# RAG implementation for Tech-news dataset

### Installation

In [86]:
!pip install -q langchain sentence-transformers cohere

In [87]:
!pip install faiss-cpu



In [88]:
!pip install rank_bm25



In [89]:
from google.colab import drive
drive.mount('/content/drive')

Drive already mounted at /content/drive; to attempt to forcibly remount, call drive.mount("/content/drive", force_remount=True).


In [90]:
from langchain.document_loaders import TextLoader
from langchain.text_splitter import RecursiveCharacterTextSplitter
from langchain.embeddings import HuggingFaceInferenceAPIEmbeddings
from langchain.vectorstores import FAISS
from langchain.retrievers import ContextualCompressionRetriever
from langchain.retrievers.document_compressors import CohereRerank
from langchain_core.prompts import ChatPromptTemplate
from langchain_core.output_parsers import StrOutputParser
from langchain_core.runnables import RunnablePassthrough
from langchain.retrievers import BM25Retriever, EnsembleRetriever

In [None]:
import os
from getpass import getpass

HF_token = getpass()

··········


In [91]:
os.environ['HUGGINGFACEHUB_API_TOKEN'] = HF_token

## Dataset
[BBC Tech News Dataset](http://mlg.ucd.ie/datasets/bbc.html)

In [92]:
dataset_folder_path='/content/drive/MyDrive/Tech_news_dataset/dataset_news/'

In [93]:
documents=[]
for file in os.listdir(dataset_folder_path):
  loader=TextLoader(dataset_folder_path+file)
  documents.extend(loader.load())


In [94]:
documents[:3]

[Document(page_content='Millions buy MP3 players in US\n\nOne in 10 adult Americans - equivalent to 22 million people - owns an MP3 player, according to a survey.\n\nA study by the Pew Internet and American Life Project found that MP3 players are the gadget of choice among affluent young Americans. The survey did not interview teenagers but it is likely that millions of under-18s also have MP3 players. The American love affair with digital music players has been made possible as more and more homes get broadband.\n\nOf the 22 million Americans who own MP3 players, 59% are men compared to 41% of women.
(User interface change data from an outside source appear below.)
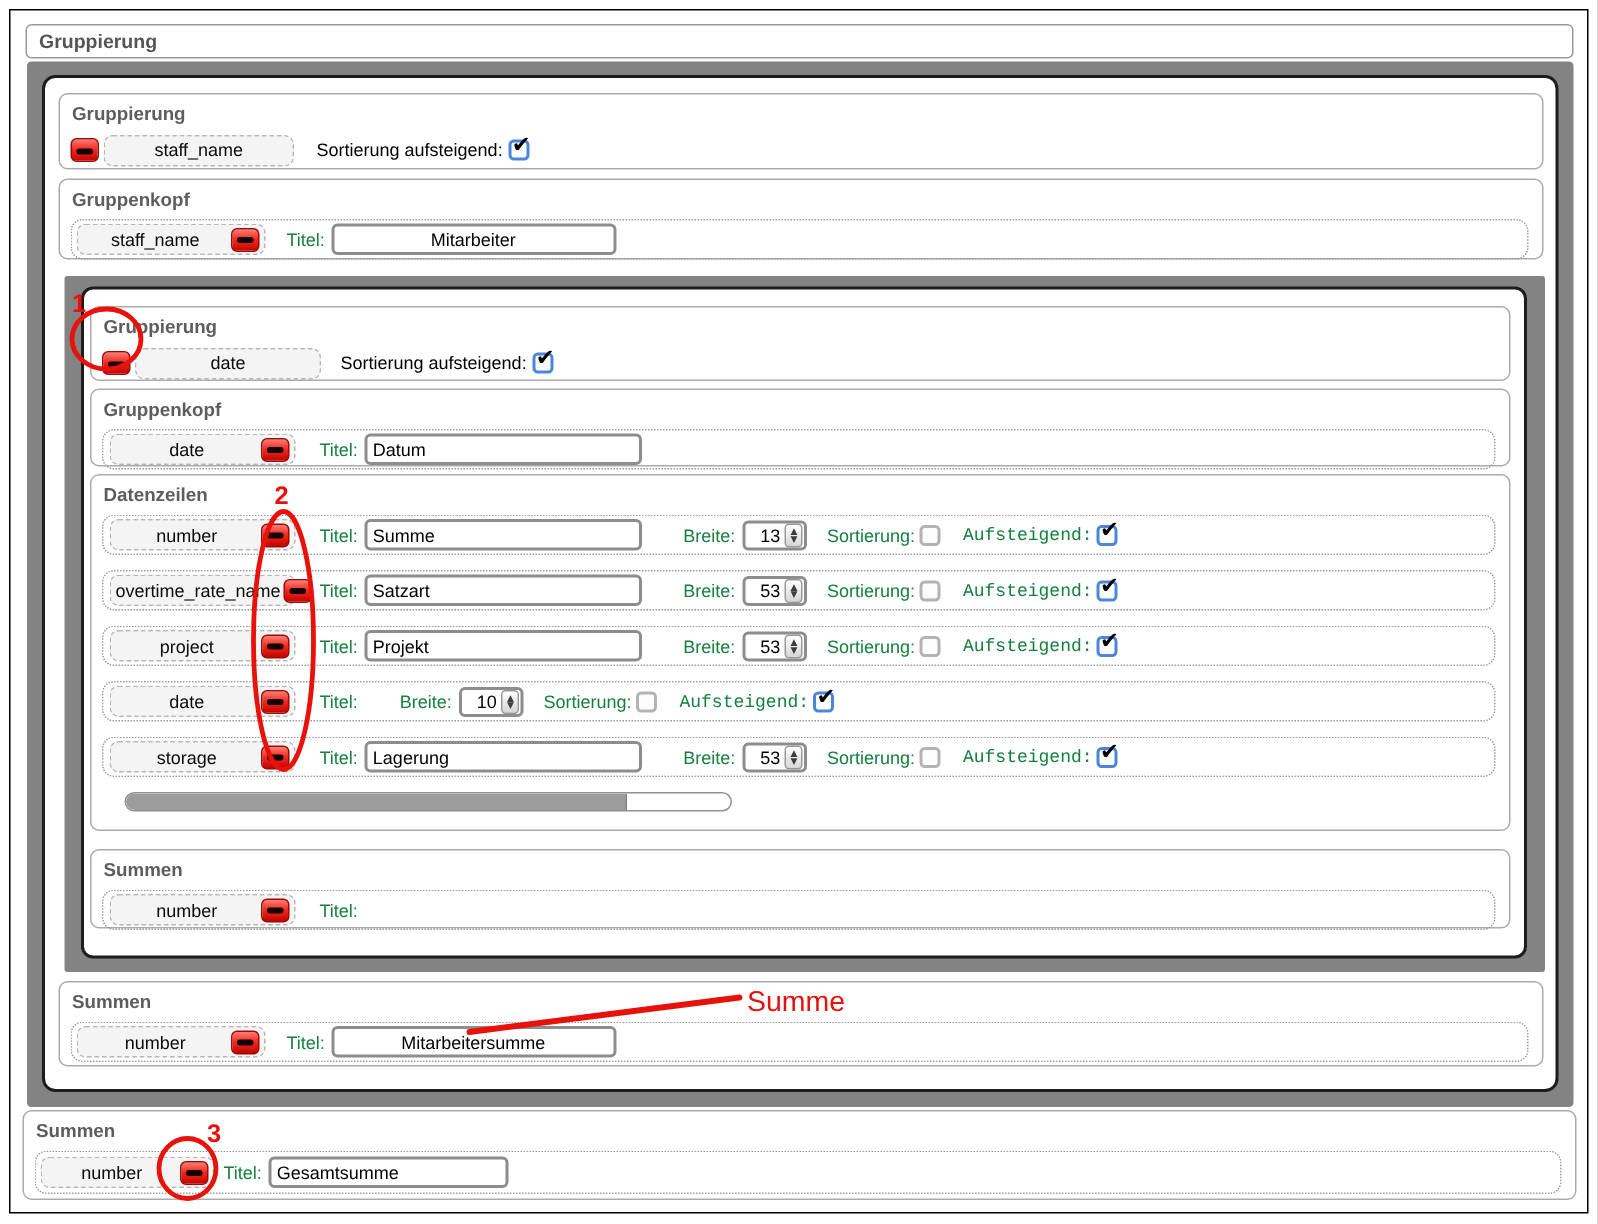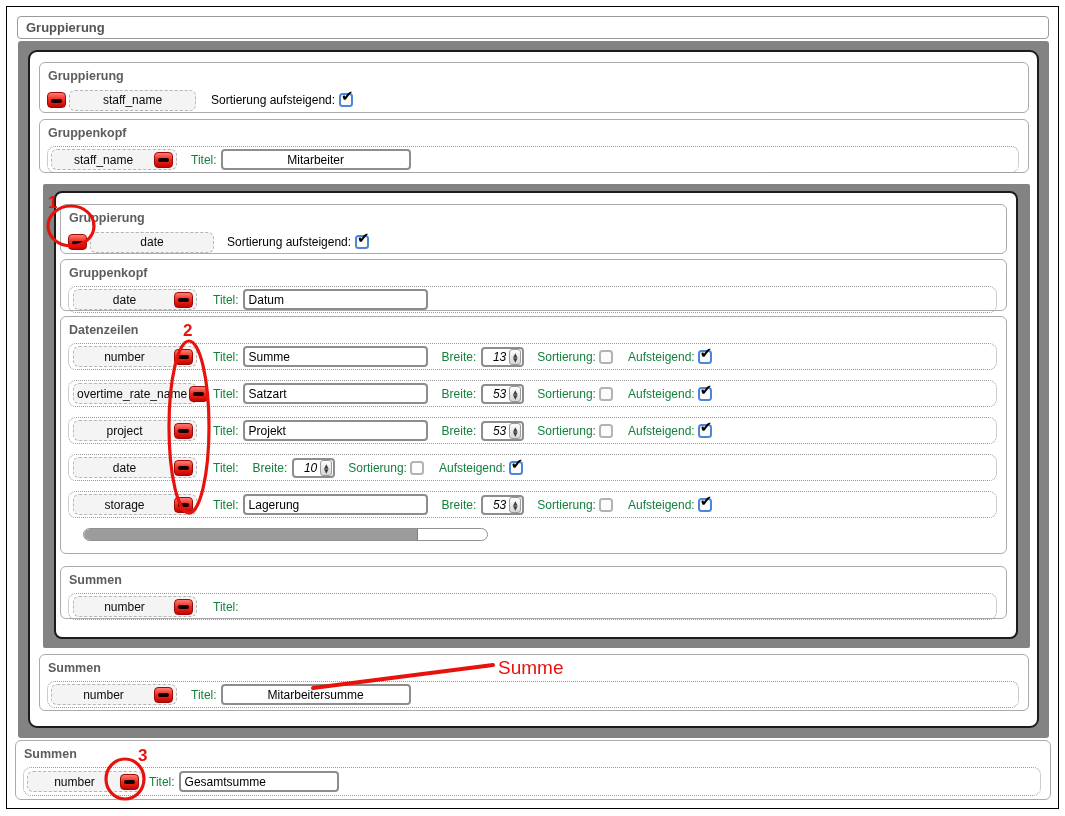--- a/index.html
+++ b/index.html
@@ -60,7 +60,7 @@
   .lbl { color:#15803d; font-size:12px; white-space:nowrap; }
   .lbl-strong { color:#000000; }
   .ml-t { margin-left:14px; } .ml-tn { margin-left:16px; }
-  .ml-b { margin-left:14px; } .ml-s { margin-left:13px; } .ml-a { margin-left:15px; }
+  .ml-b { margin-left:28px; } .ml-s { margin-left:13px; } .ml-a { margin-left:15px; }
   .ml-sa { margin-left:15px; }
 
   .input { height:21px; border:2px solid #8d8d8d; border-radius:4px; background:#fff;

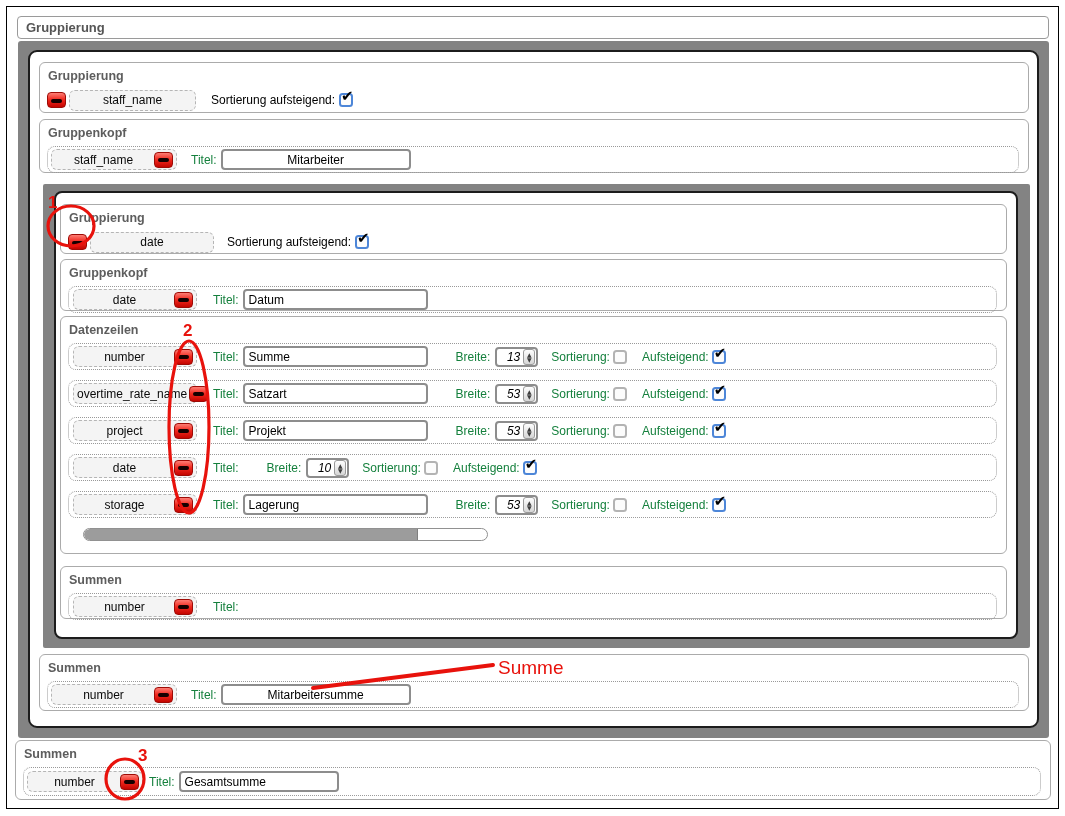--- a/index.html
+++ b/index.html
@@ -70,7 +70,7 @@
 
   .spinner { display:flex; align-items:center; width:43px; height:20px;
     border:2px solid #8d8d8d; border-radius:4px; background:#fff;
-    margin-left:5px; padding-right:1px; flex:none;font-style:italic; }
+    margin-left:5px; padding-right:1px; flex:none; }
   .spin-val { flex:1; text-align:right; padding-right:3px; font-size:12px; }
   .spin-btns { width:12px; height:16px; border:1px solid #9a9a9a; border-radius:3px;
     background:linear-gradient(#fefefe,#d6d6d6); display:flex; flex-direction:column;

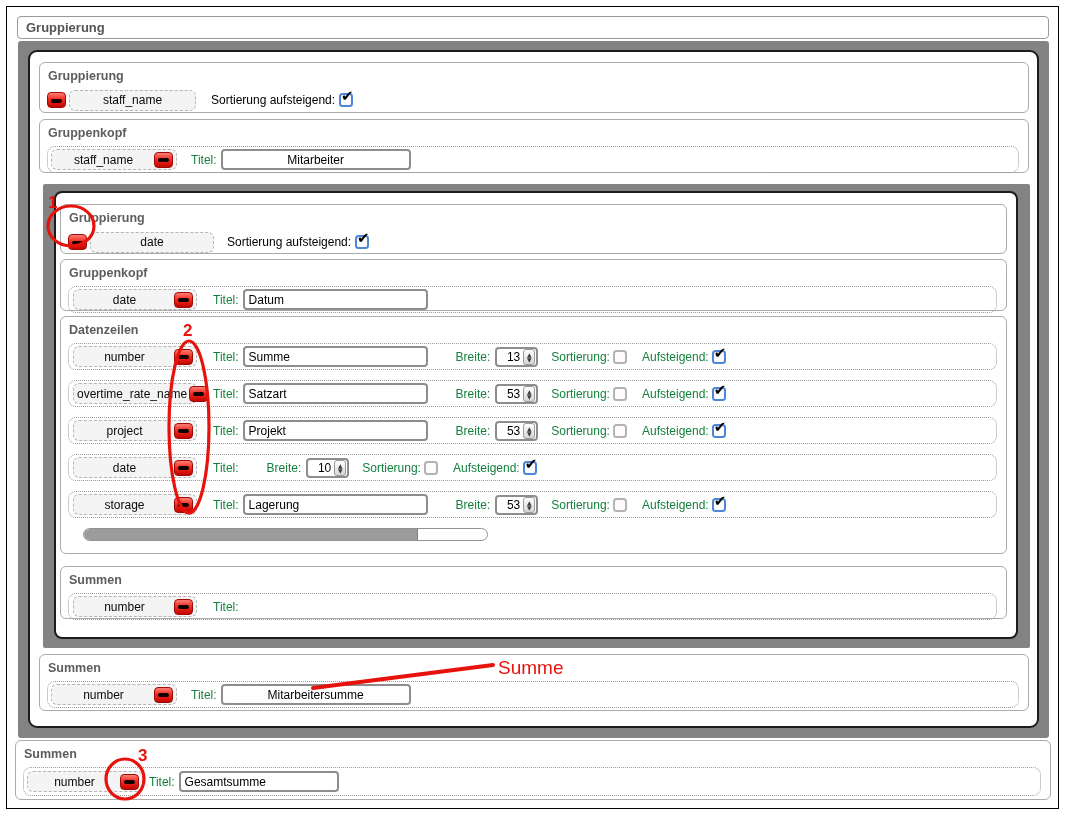--- a/index.html
+++ b/index.html
@@ -60,7 +60,7 @@
   .lbl { color:#15803d; font-size:12px; white-space:nowrap; }
   .lbl-strong { color:#000000; }
   .ml-t { margin-left:14px; } .ml-tn { margin-left:16px; }
-  .ml-b { margin-left:28px; } .ml-s { margin-left:13px; } .ml-a { margin-left:15px; }
+  .ml-b { margin-left:28px; } .ml-s { margin-left:13px; } .ml-a { margin-left:15px;font-family:Liberation Mono, monospace; }
   .ml-sa { margin-left:15px; }
 
   .input { height:21px; border:2px solid #8d8d8d; border-radius:4px; background:#fff;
Those on high income - judged to be $75,000 (£39,000) or above - are four times more likely to have players than those earning less than $30, 000 ( £15,000). Broadband access plays a big part in ownership too. Almost a quarter of those with broadband at home have players, compared to 9% of those who have dial-up access. MP3 players are still the gadget of choice for younger adults. Almost

In [95]:
len(documents)

110

### Chunking the text

In [96]:
text_splitter=RecursiveCharacterTextSplitter(chunk_size=512,chunk_overlap=50)
text_splits=text_splitter.split_documents(documents)
print(len(text_splits))

866


### Embedding Model

In [97]:
embeddings=HuggingFaceInferenceAPIEmbeddings(
    api_key=HF_token,
    model_name='BAAI/bge-base-en-v1.5'
)

In [98]:
vectorstore = FAISS.from_documents(text_splits, embeddings)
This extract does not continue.